> **SOURCE MATERIAL**
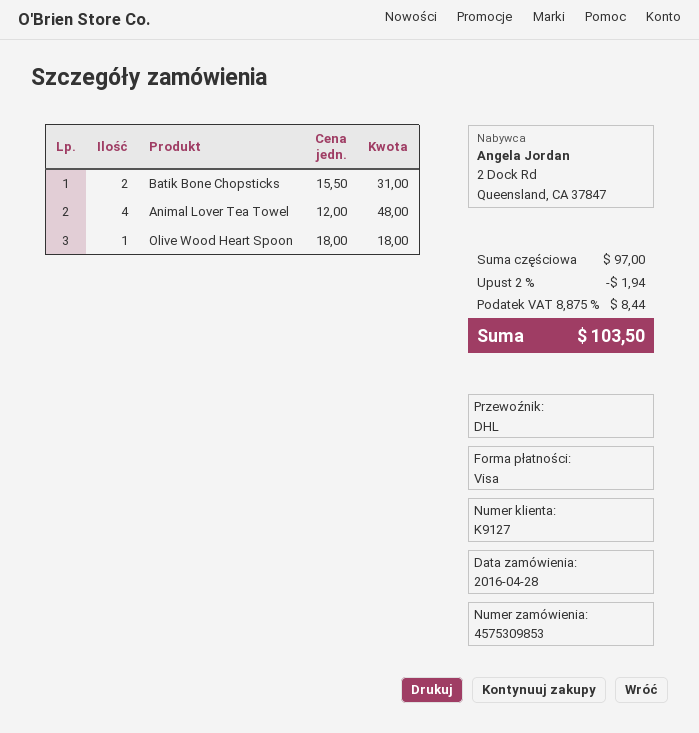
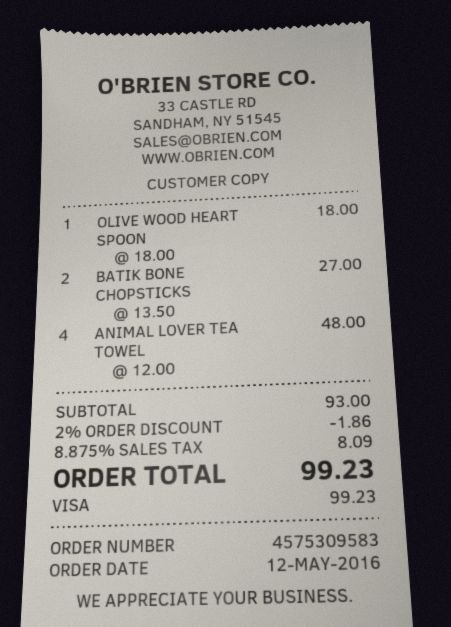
order number: 4575309853 -> 4575309583
order date: 2016-04-28 -> 2016-05-12
Batik Bone Chopsticks: 2 x 15.50 = 31.00 -> 2 x 13.50 = 27.00
subtotal: 97.00 -> 93.00
discount: 2% = 1.94 -> 2% = 1.86
tax: 8.875% = 8.44 -> 8.875% = 8.09
total: 103.50 -> 99.23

> **DIRECTIONS FOR THIS TASK**
The pictures in the entries above should be left out; all else must be copied exactly.

> **REPLY TO THE TASK**
order number: 4575309853 -> 4575309583
order date: 2016-04-28 -> 2016-05-12
Batik Bone Chopsticks: 2 x 15.50 = 31.00 -> 2 x 13.50 = 27.00
subtotal: 97.00 -> 93.00
discount: 2% = 1.94 -> 2% = 1.86
tax: 8.875% = 8.44 -> 8.875% = 8.09
total: 103.50 -> 99.23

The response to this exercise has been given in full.